In the hands of experienced operators, the examined qualitative and quantitative US parameters had good performance for screening hepatic steatosis. Furthermore, the application of rigorous methodologies supports the postulate that the extracted imaging features predominantly reflect real differences in tissue samples related to different degrees of steatosis, avoiding significant procedural biases.
Based on our findings, HFUS may contribute to an improvement of the translational value of the research results in a more ethical way, by applying the principles of refinement and reduction. This technique can be used as a noninvasive tool to monitor the evolution of steatosis over time in mice, with promising implications in terms of therapeutic efficacy.
Implementation of simple HFUS image analysis approaches with QUS features could reduce the user-dependent limitation of this technique in the detection of early-stage hepatic steatosis in preclinical studies.
Although some parameters showed greater significance, our results highlight the value of a multiparametric approach, in which different imaging features contribute to disease identification and classification.

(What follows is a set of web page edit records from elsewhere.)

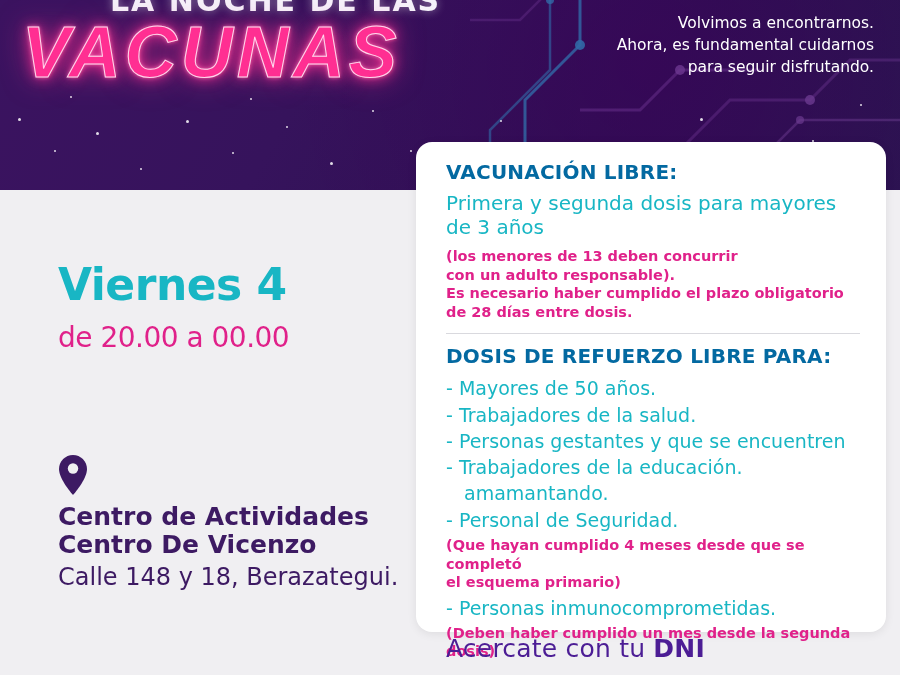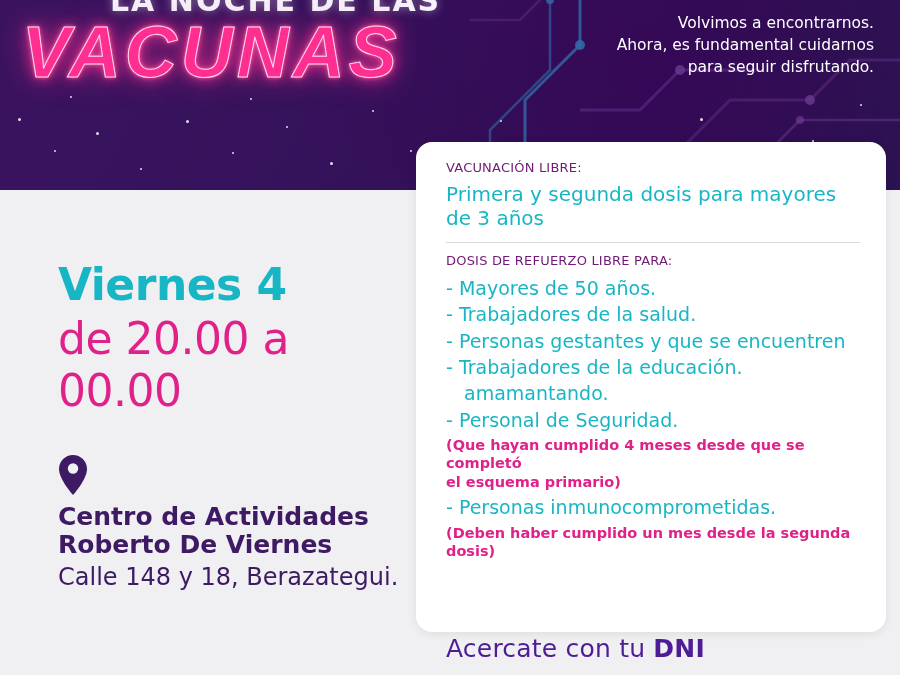--- a/index.html
+++ b/index.html
@@ -104,23 +104,23 @@
   }
   .date-main {
     color: #18b6c4;
     font-weight: bold;
     font-size: 44px;
     line-height: 1.06;
     letter-spacing: -0.5px;
   }
   .date-time {
     color: #e0218a;
-    font-size: 44px;
+    font-size: 28px;
     line-height: 1.2;
-    margin-top: 4px;
+    margin-top: 12px;
     letter-spacing: -0.5px;
   }
   .place-block {
     position: absolute;
     left: 58px;
     top: 265px;
     width: 360px;
   }
   .pin-icon {
     width: 30px;
@@ -160,23 +160,23 @@
     width: 470px;
     height: 490px;
     background: #ffffff;
     border-radius: 16px;
     box-shadow: 0 2px 10px rgba(0,0,0,0.08);
   }
   .card-inner {
     padding: 18px 26px 10px 30px;
   }
   .sec-title-pink {
-    color: #701a75;
-    font-weight: normal;
-    font-size: 13px;
+    color: #0369a1;
+    font-weight: bold;
+    font-size: 20px;
     letter-spacing: 0.2px;
     margin: 0 0 8px 0;
   }
   .sec-sub-teal {
     color: #18b6c4;
     font-size: 20px;
     line-height: 1.18;
     margin: 0 0 8px 0;
   }
   .small-pink {
@@ -279,31 +279,37 @@
       <div class="date-main">Viernes 4</div>
       <div class="date-time">de 20.00 a 00.00</div>
     </div>
 
     <div class="place-block">
       <svg class="pin-icon" viewBox="0 0 30 40">
         <path d="M15 0C7.3 0 1 6.3 1 14c0 10.5 14 26 14 26s14-15.5 14-26C29 6.3 22.7 0 15 0z" fill="#3d1a63"></path>
         <circle cx="15" cy="13.5" r="5.2" fill="#f0eff2"></circle>
       </svg>
       <div class="place-name">Centro de Actividades</div>
-      <div class="place-name">Roberto De Viernes</div>
+      <div class="place-name">Centro De Vicenzo</div>
       <div class="place-addr">Calle 148 y 18, Berazategui.</div>
     </div>
 
     <div class="bottom-mark">|||</div>
   </div>
 
   <div class="card">
     <div class="card-inner">
       <div class="sec-title-pink">VACUNACIÓN LIBRE:</div>
       <div class="sec-sub-teal">Primera y segunda dosis para mayores de 3 años</div>
+      <p class="small-pink">
+        <span>(los menores de 13 deben concurrir</span><br>
+        <span>con un adulto responsable).</span><br>
+        <span>Es necesario haber cumplido el plazo obligatorio</span><br>
+        <span>de 28 días entre dosis.</span>
+      </p>
 
       <hr class="divider">
 
       <div class="sec-title-pink">DOSIS DE REFUERZO LIBRE PARA:</div>
 
       <ul class="list">
         <li>- Mayores de 50 años.</li>
         <li>- Trabajadores de la salud.</li>
         <li>- Personas gestantes y que se encuentren</li>
         <li>- Trabajadores de la educación.</li>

Future studies with larger samples and different mouse models could further standardize qualitative and quantitative US parameters and/or implement a more comprehensive assessment of hepatic steatosis with greater reliability and accuracy. Moreover, the diagnostic efficacy of certain imaging features, as a function of the disease under investigation, should be further analyzed. Radiomics continues to offer hope for early detection and improved stratification in MASLD models.